*WHAT THE TASK ASKS*
Wherever a line holds the word "date", copy that line from the data.

(Itemized modification records)
########################################

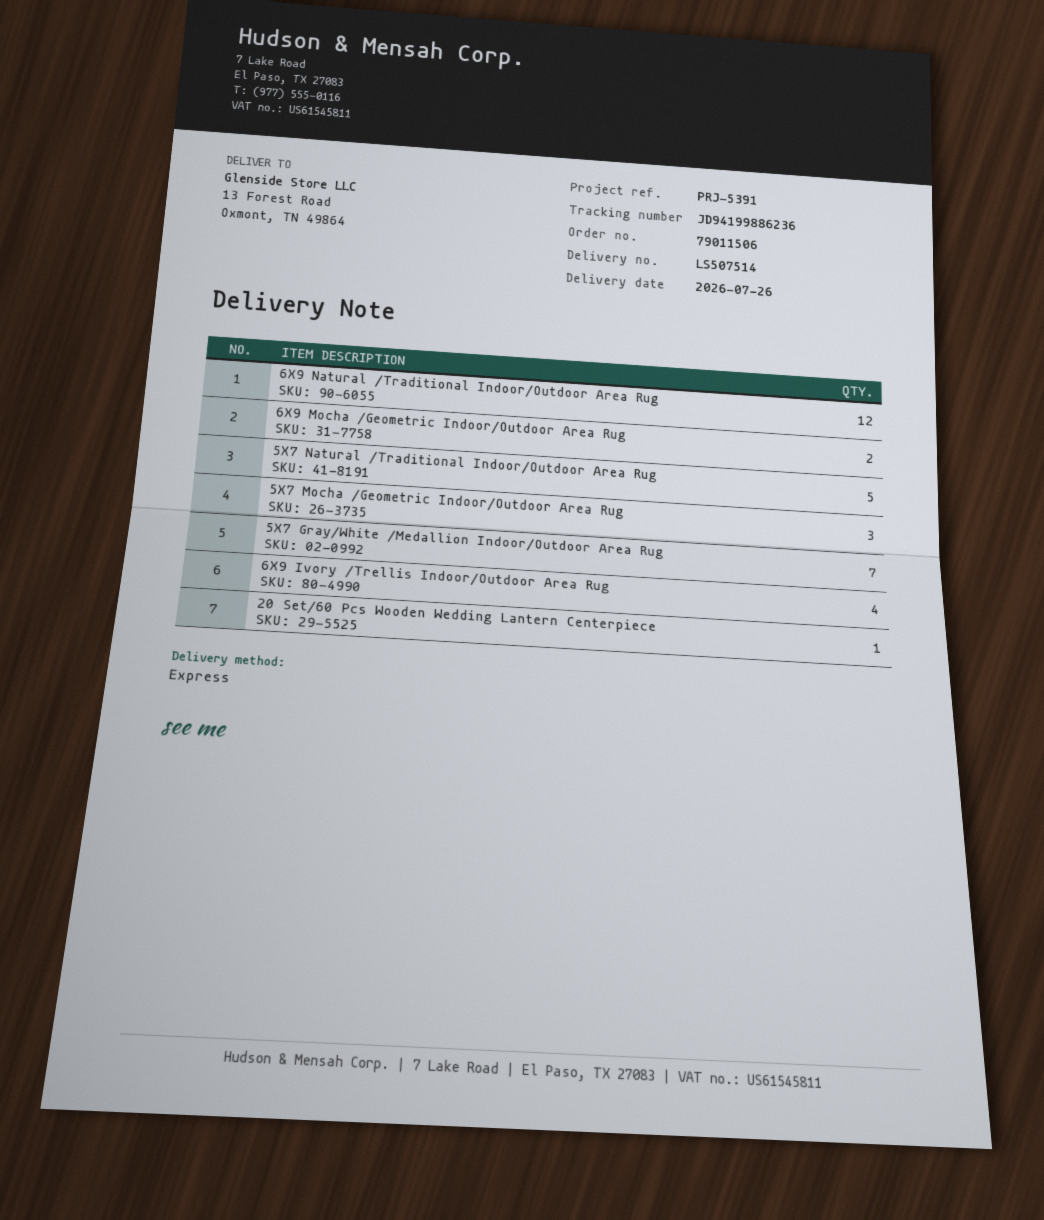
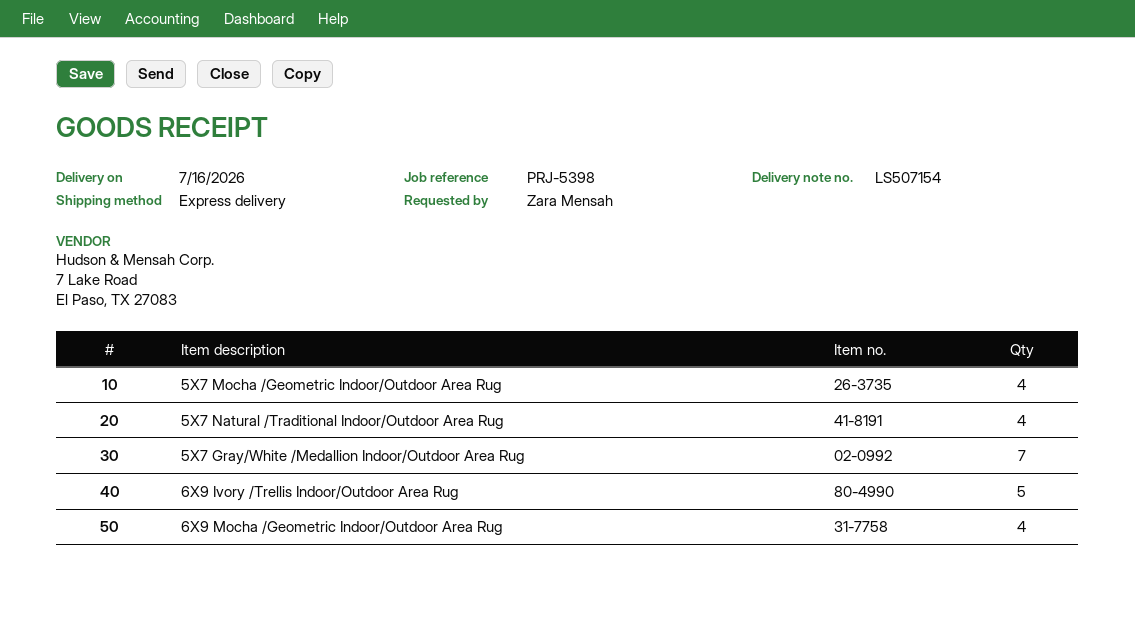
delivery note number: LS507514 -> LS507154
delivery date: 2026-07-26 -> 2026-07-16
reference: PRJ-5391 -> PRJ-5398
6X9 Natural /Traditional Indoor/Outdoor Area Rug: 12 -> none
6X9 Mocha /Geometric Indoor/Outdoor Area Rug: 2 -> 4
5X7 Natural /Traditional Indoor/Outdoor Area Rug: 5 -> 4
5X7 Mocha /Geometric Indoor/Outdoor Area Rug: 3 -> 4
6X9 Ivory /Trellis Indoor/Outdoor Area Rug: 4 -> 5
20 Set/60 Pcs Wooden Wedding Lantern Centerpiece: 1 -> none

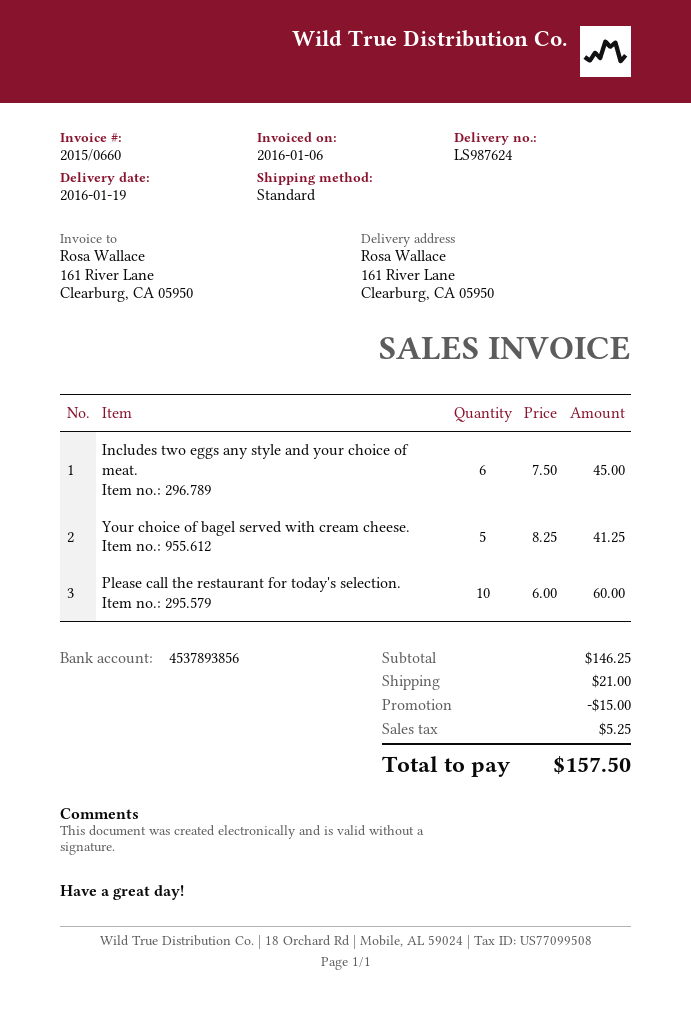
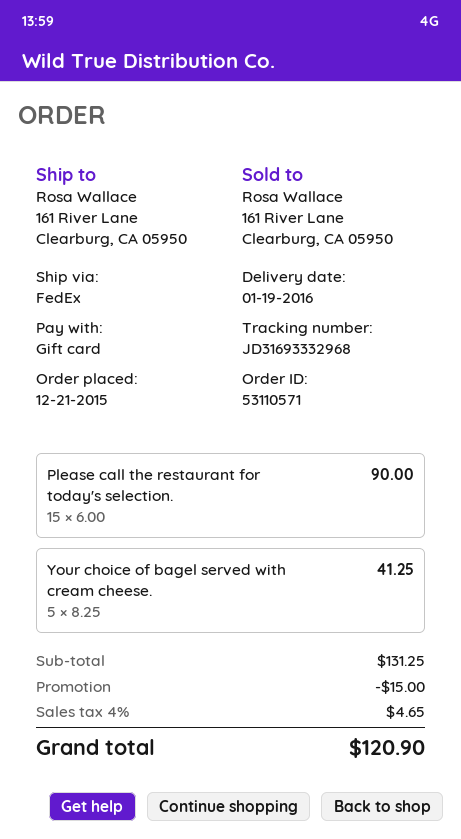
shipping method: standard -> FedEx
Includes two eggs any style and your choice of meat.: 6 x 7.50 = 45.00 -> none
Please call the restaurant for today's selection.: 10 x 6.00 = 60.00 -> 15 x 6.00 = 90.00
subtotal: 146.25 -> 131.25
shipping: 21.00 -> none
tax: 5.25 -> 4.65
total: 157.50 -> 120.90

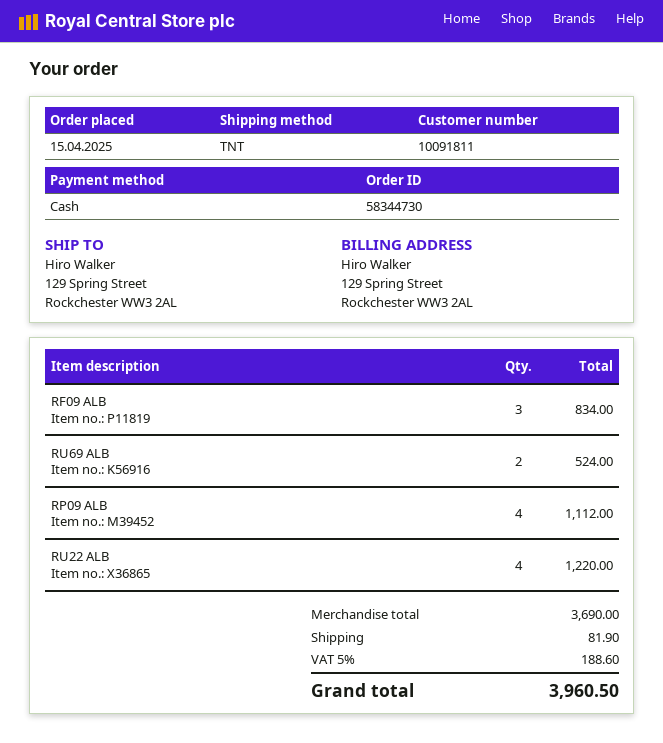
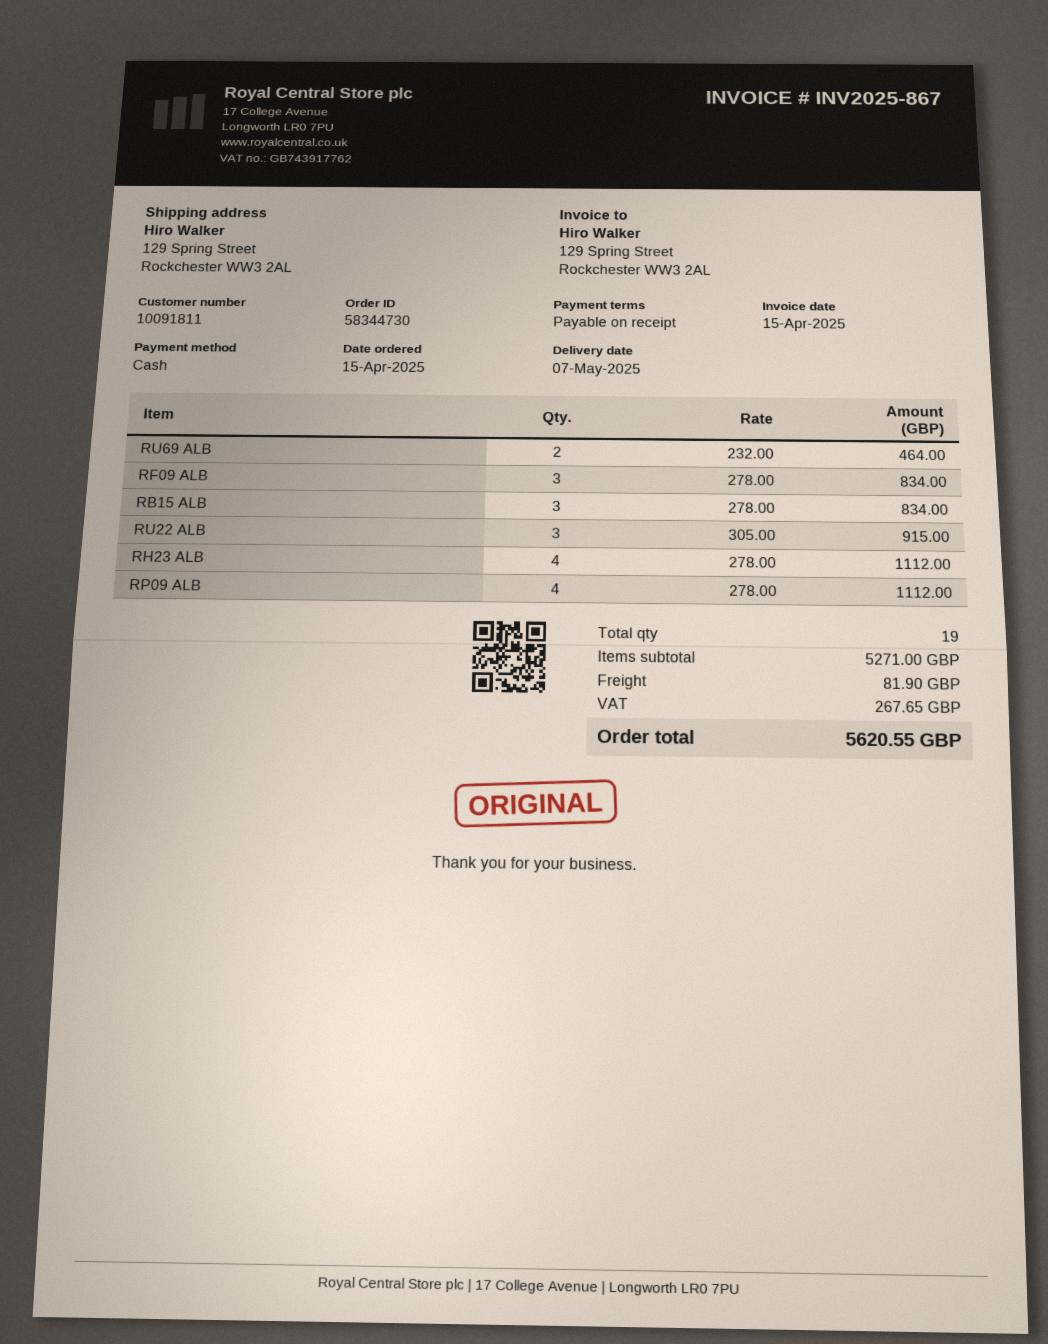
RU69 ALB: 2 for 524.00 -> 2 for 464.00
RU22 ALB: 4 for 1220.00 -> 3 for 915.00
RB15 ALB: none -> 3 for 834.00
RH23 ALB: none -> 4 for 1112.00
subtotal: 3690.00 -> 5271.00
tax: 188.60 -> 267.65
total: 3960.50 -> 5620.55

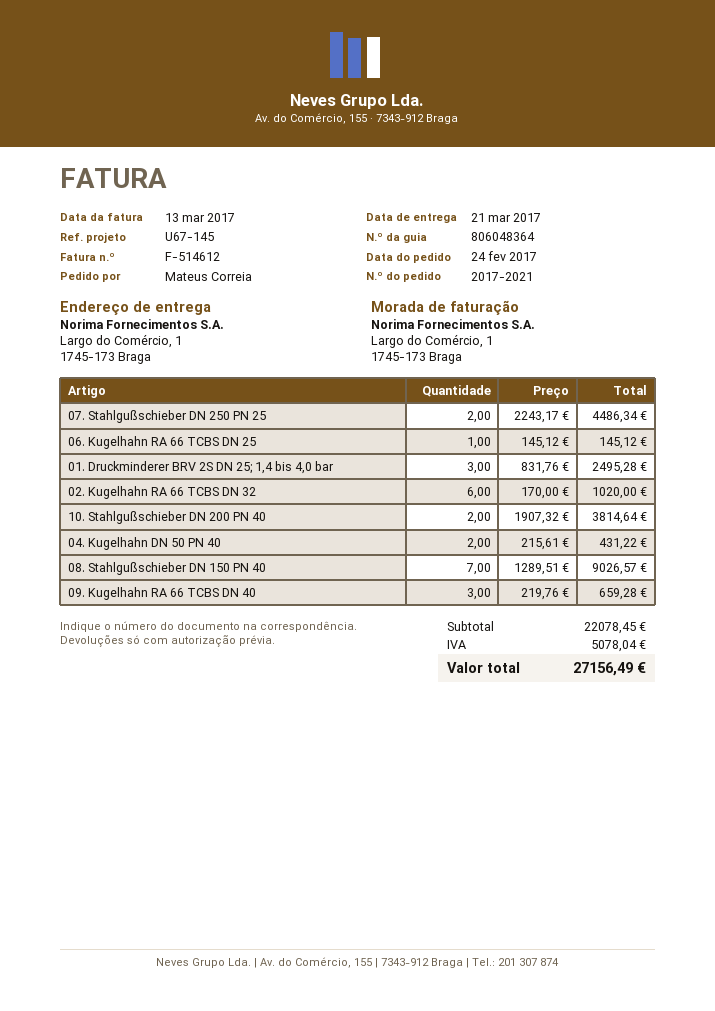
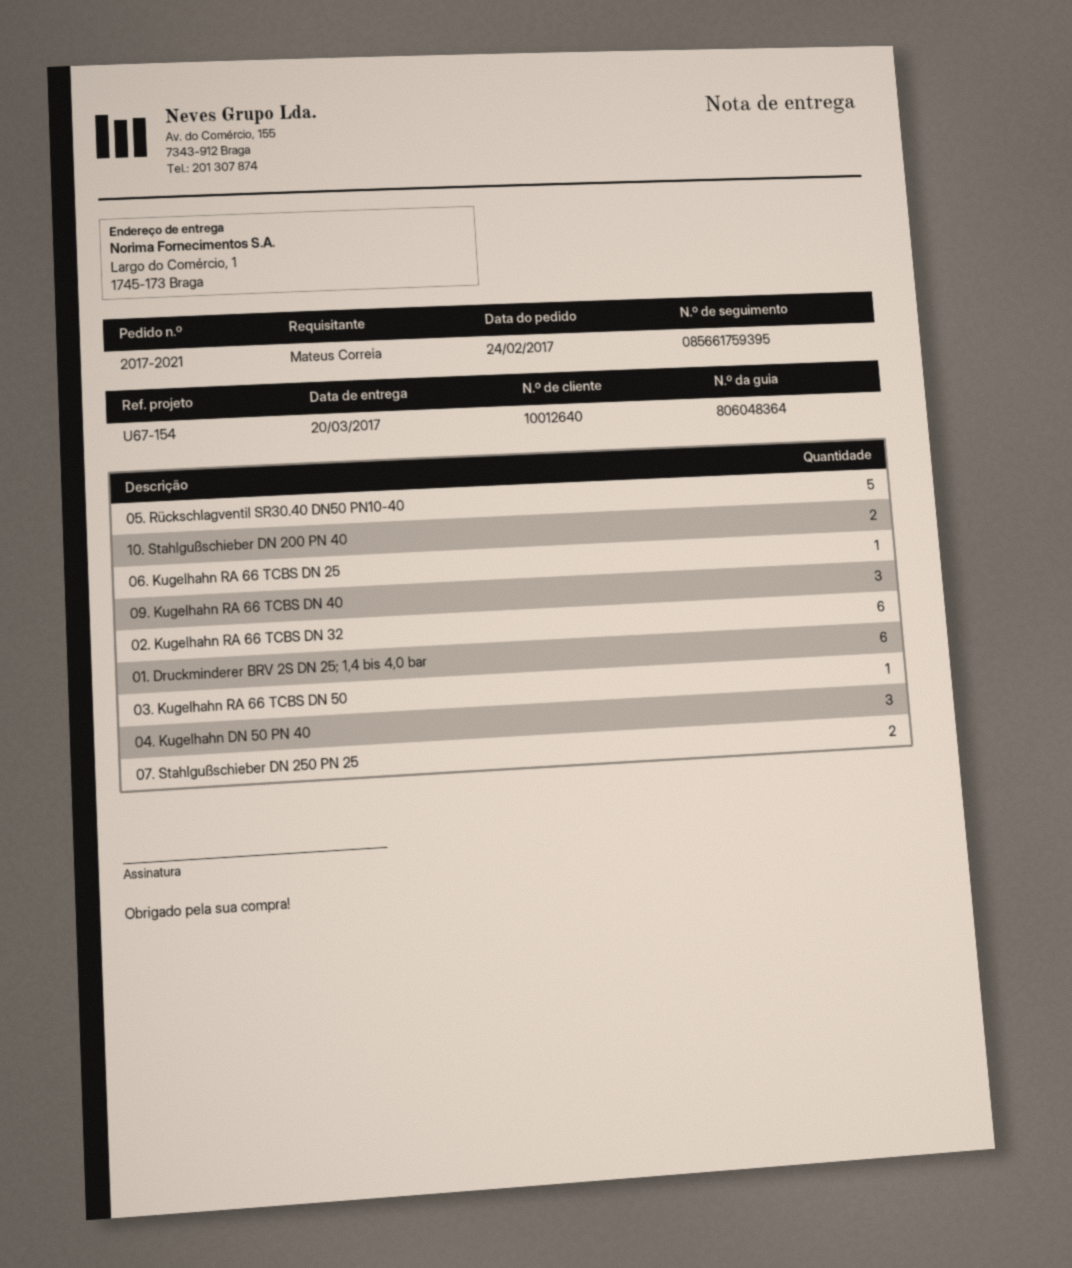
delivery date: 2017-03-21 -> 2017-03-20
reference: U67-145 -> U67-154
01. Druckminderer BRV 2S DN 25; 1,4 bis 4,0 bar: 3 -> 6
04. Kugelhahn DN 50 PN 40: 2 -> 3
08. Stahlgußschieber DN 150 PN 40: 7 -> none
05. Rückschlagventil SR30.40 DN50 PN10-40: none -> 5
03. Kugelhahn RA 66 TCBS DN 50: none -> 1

########################################

*RESULT OF THIS TASK*
delivery date: 2026-07-26 -> 2026-07-16
delivery date: 2017-03-21 -> 2017-03-20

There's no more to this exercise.